| EXERCISE REQUIREMENTS |
Only the pictures are to be dropped; the rest of the data below is to be duplicated exactly.

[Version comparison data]
==============================
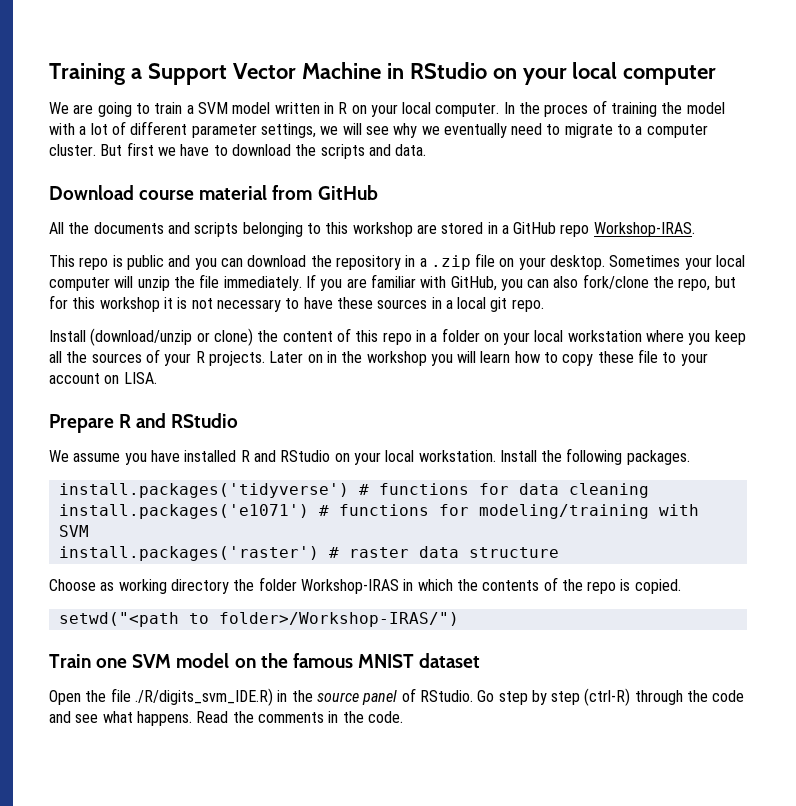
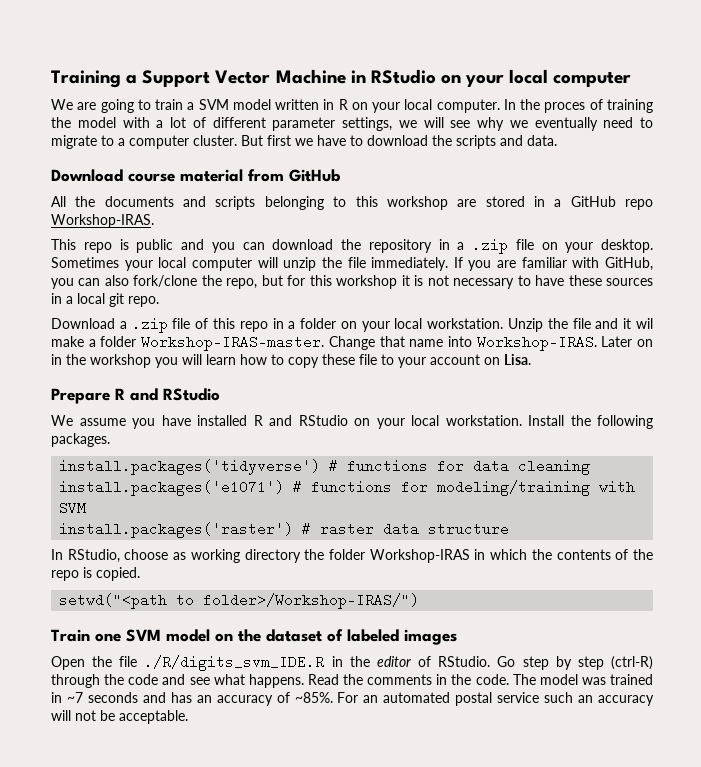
[49,328,333,346] Install (download/unzip or clone) the content -> [51,317,191,333] Download a .zip file
[567,330,746,345] [49,349,265,366] workstation where you keep all the sources of your R projects. -> [427,318,653,332] [51,335,597,351] workstation. Unzip the file and it wil make a folder Workshop-IRAS-master. Change that name into Workshop-IRAS.
[123,372,157,384] LISA. -> [504,354,531,365] Lisa.
[49,579,96,591] Choose -> [51,549,169,563] In RStudio, choose
[292,653,414,668] famous MNIST -> (261, 635) none
(481, 660) none -> [327,629,457,645] of labeled images
[134,688,398,706] ./R/digits_svm_IDE.R) in the source panel -> [144,655,411,671] ./R/digits_svm_IDE.R in the editor
(403, 717) none -> [512,674,653,685] [51,692,654,706] [51,710,188,724] The model was trained in ~7 seconds and has an accuracy of ~85%. For an automated postal service such an accuracy will not be acceptable.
==============================
| REPLY |
[49,328,333,346] Install (download/unzip or clone) the content -> [51,317,191,333] Download a .zip file
[567,330,746,345] [49,349,265,366] workstation where you keep all the sources of your R projects. -> [427,318,653,332] [51,335,597,351] workstation. Unzip the file and it wil make a folder Workshop-IRAS-master. Change that name into Workshop-IRAS.
[123,372,157,384] LISA. -> [504,354,531,365] Lisa.
[49,579,96,591] Choose -> [51,549,169,563] In RStudio, choose
[292,653,414,668] famous MNIST -> (261, 635) none
(481, 660) none -> [327,629,457,645] of labeled images
[134,688,398,706] ./R/digits_svm_IDE.R) in the source panel -> [144,655,411,671] ./R/digits_svm_IDE.R in the editor
(403, 717) none -> [512,674,653,685] [51,692,654,706] [51,710,188,724] The model was trained in ~7 seconds and has an accuracy of ~85%. For an automated postal service such an accuracy will not be acceptable.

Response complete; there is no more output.